» **Data to use**:
==============================

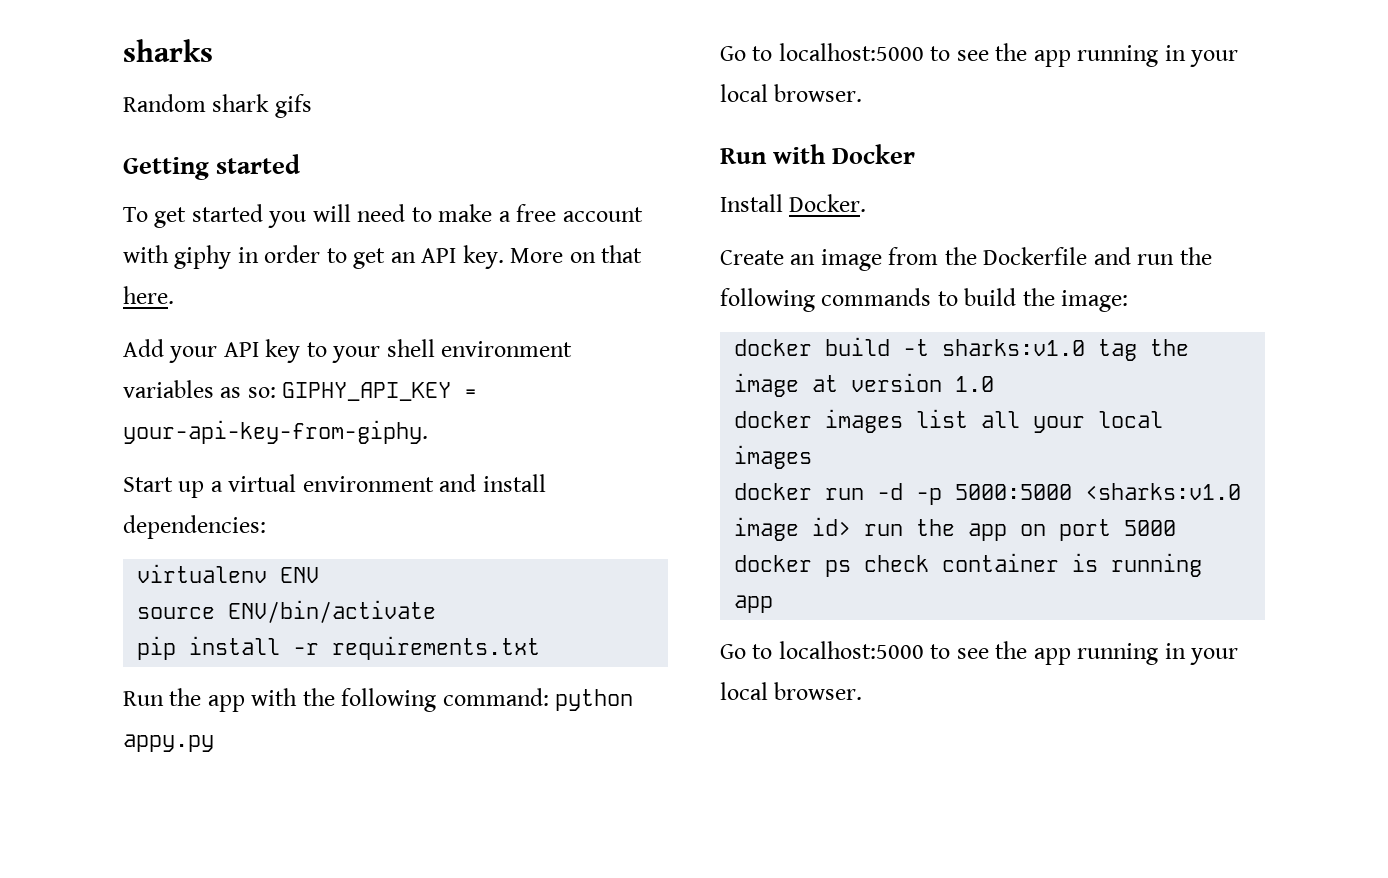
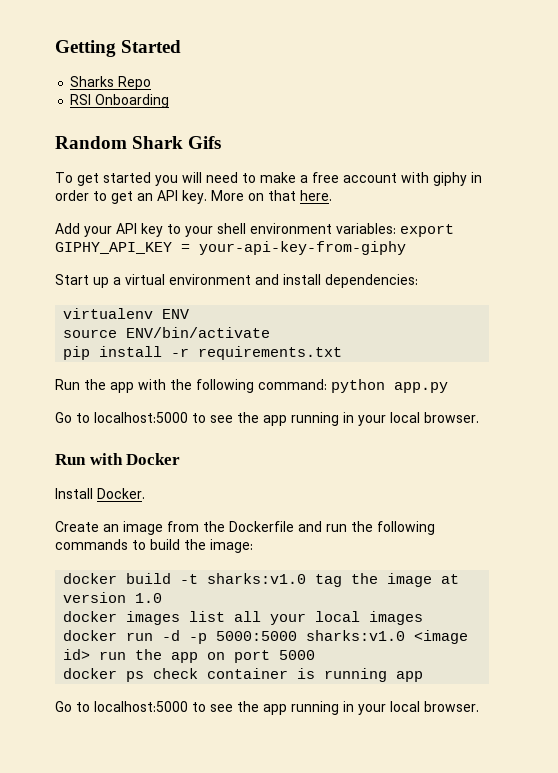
- sharks
- Random shark gifs
- Getting started
+ Getting Started
+ Sharks Repo
+ RSI Onboarding
+ Random Shark Gifs
- Add your API key to your shell environment variables as so: GIPHY_API_KEY = your-api-key-from-giphy.
+ Add your API key to your shell environment variables: export GIPHY_API_KEY = your-api-key-from-giphy
- Run the app with the following command: python appy.py
+ Run the app with the following command: python app.py
- docker run -d -p 5000:5000 <sharks:v1.0 image id> run the app on port 5000
+ docker run -d -p 5000:5000 sharks:v1.0 <image id> run the app on port 5000

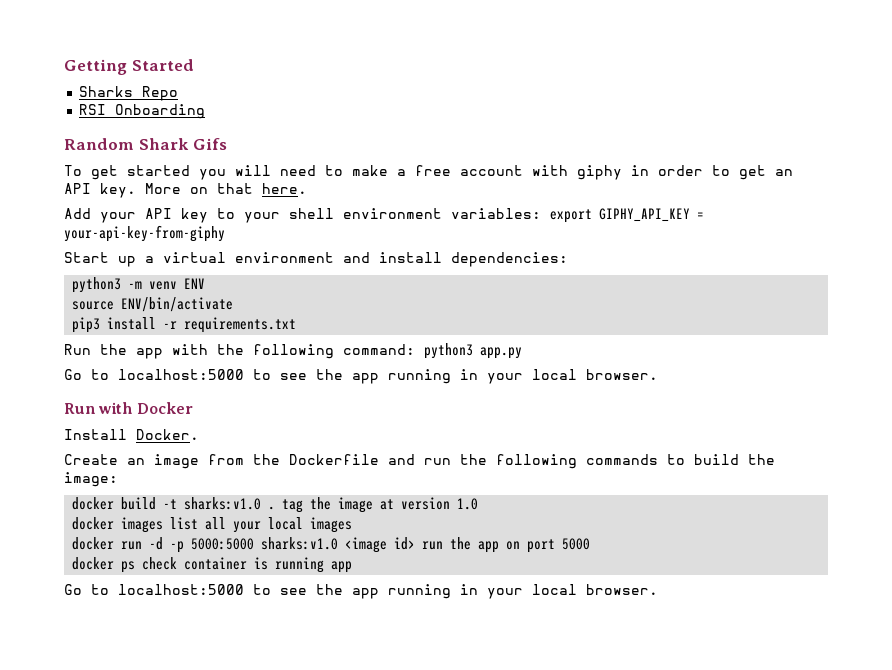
- virtualenv ENV
+ python3 -m venv ENV
- pip install -r requirements.txt
+ pip3 install -r requirements.txt
- Run the app with the following command: python app.py
+ Run the app with the following command: python3 app.py
- docker build -t sharks:v1.0 tag the image at version 1.0
+ docker build -t sharks:v1.0 . tag the image at version 1.0

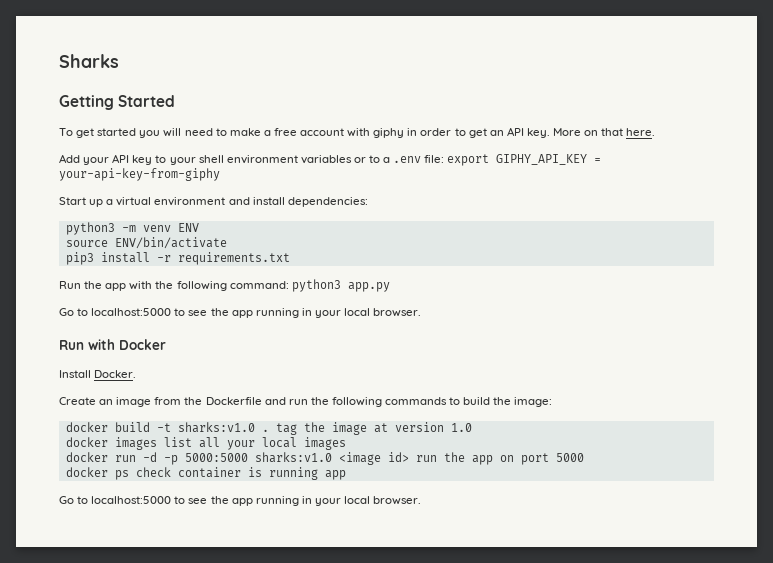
+ Sharks
- Sharks Repo
- RSI Onboarding
- Random Shark Gifs
- Add your API key to your shell environment variables: export GIPHY_API_KEY = your-api-key-from-giphy
+ Add your API key to your shell environment variables or to a .env file: export GIPHY_API_KEY = your-api-key-from-giphy

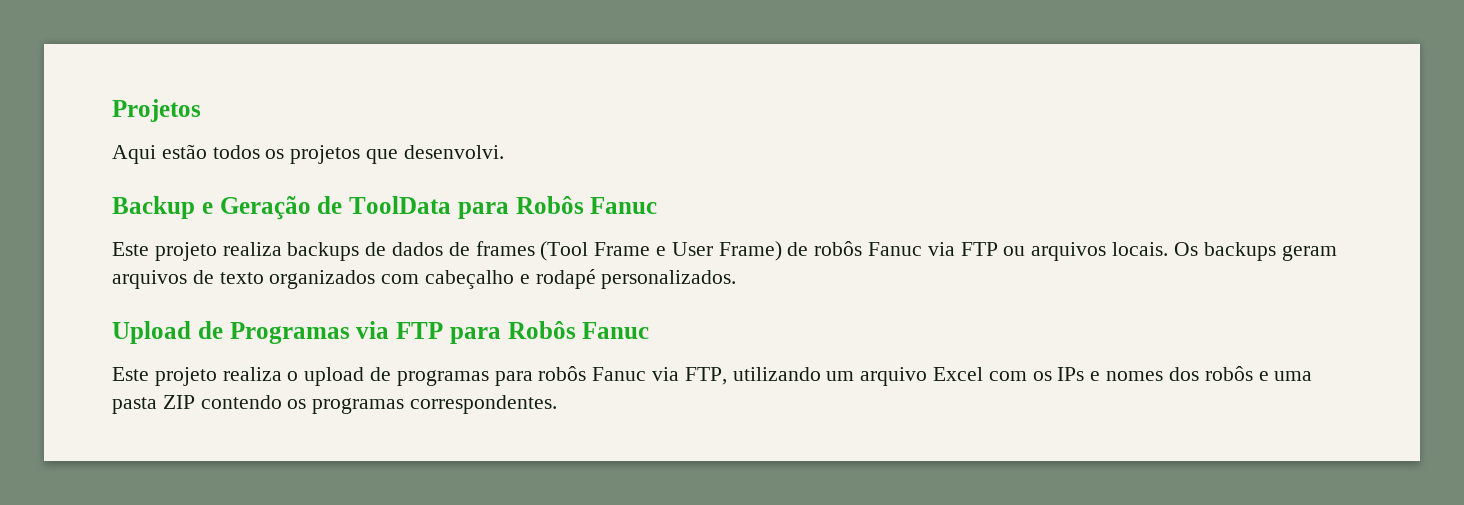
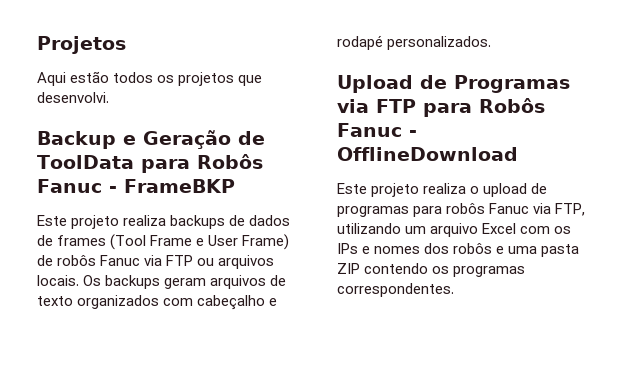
- Backup e Geração de ToolData para Robôs Fanuc
+ Backup e Geração de ToolData para Robôs Fanuc - FrameBKP
- Upload de Programas via FTP para Robôs Fanuc
+ Upload de Programas via FTP para Robôs Fanuc - OfflineDownload

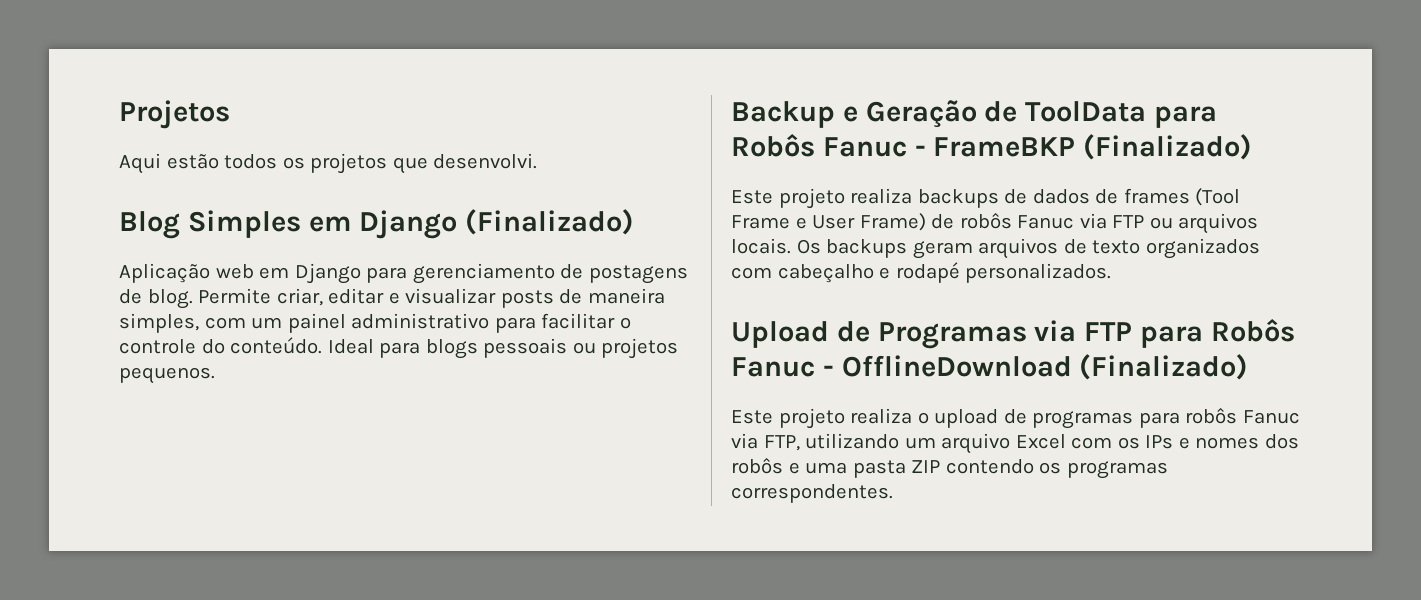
+ Blog Simples em Django (Finalizado)
+ Aplicação web em Django para gerenciamento de postagens de blog. Permite criar, editar e visualizar posts de maneira simples, com um painel administrativo para facilitar o controle do conteúdo. Ideal para blogs pessoais ou projetos pequenos.
- Backup e Geração de ToolData para Robôs Fanuc - FrameBKP
+ Backup e Geração de ToolData para Robôs Fanuc - FrameBKP (Finalizado)
- Upload de Programas via FTP para Robôs Fanuc - OfflineDownload
+ Upload de Programas via FTP para Robôs Fanuc - OfflineDownload (Finalizado)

==============================

» **What is expected**:
Omit the pictures, then retype the remaining material without a single change.

» **Final answer**:
- sharks
- Random shark gifs
- Getting started
+ Getting Started
+ Sharks Repo
+ RSI Onboarding
+ Random Shark Gifs
- Add your API key to your shell environment variables as so: GIPHY_API_KEY = your-api-key-from-giphy.
+ Add your API key to your shell environment variables: export GIPHY_API_KEY = your-api-key-from-giphy
- Run the app with the following command: python appy.py
+ Run the app with the following command: python app.py
- docker run -d -p 5000:5000 <sharks:v1.0 image id> run the app on port 5000
+ docker run -d -p 5000:5000 sharks:v1.0 <image id> run the app on port 5000

- virtualenv ENV
+ python3 -m venv ENV
- pip install -r requirements.txt
+ pip3 install -r requirements.txt
- Run the app with the following command: python app.py
+ Run the app with the following command: python3 app.py
- docker build -t sharks:v1.0 tag the image at version 1.0
+ docker build -t sharks:v1.0 . tag the image at version 1.0

+ Sharks
- Sharks Repo
- RSI Onboarding
- Random Shark Gifs
- Add your API key to your shell environment variables: export GIPHY_API_KEY = your-api-key-from-giphy
+ Add your API key to your shell environment variables or to a .env file: export GIPHY_API_KEY = your-api-key-from-giphy

- Backup e Geração de ToolData para Robôs Fanuc
+ Backup e Geração de ToolData para Robôs Fanuc - FrameBKP
- Upload de Programas via FTP para Robôs Fanuc
+ Upload de Programas via FTP para Robôs Fanuc - OfflineDownload

+ Blog Simples em Django (Finalizado)
+ Aplicação web em Django para gerenciamento de postagens de blog. Permite criar, editar e visualizar posts de maneira simples, com um painel administrativo para facilitar o controle do conteúdo. Ideal para blogs pessoais ou projetos pequenos.
- Backup e Geração de ToolData para Robôs Fanuc - FrameBKP
+ Backup e Geração de ToolData para Robôs Fanuc - FrameBKP (Finalizado)
- Upload de Programas via FTP para Robôs Fanuc - OfflineDownload
+ Upload de Programas via FTP para Robôs Fanuc - OfflineDownload (Finalizado)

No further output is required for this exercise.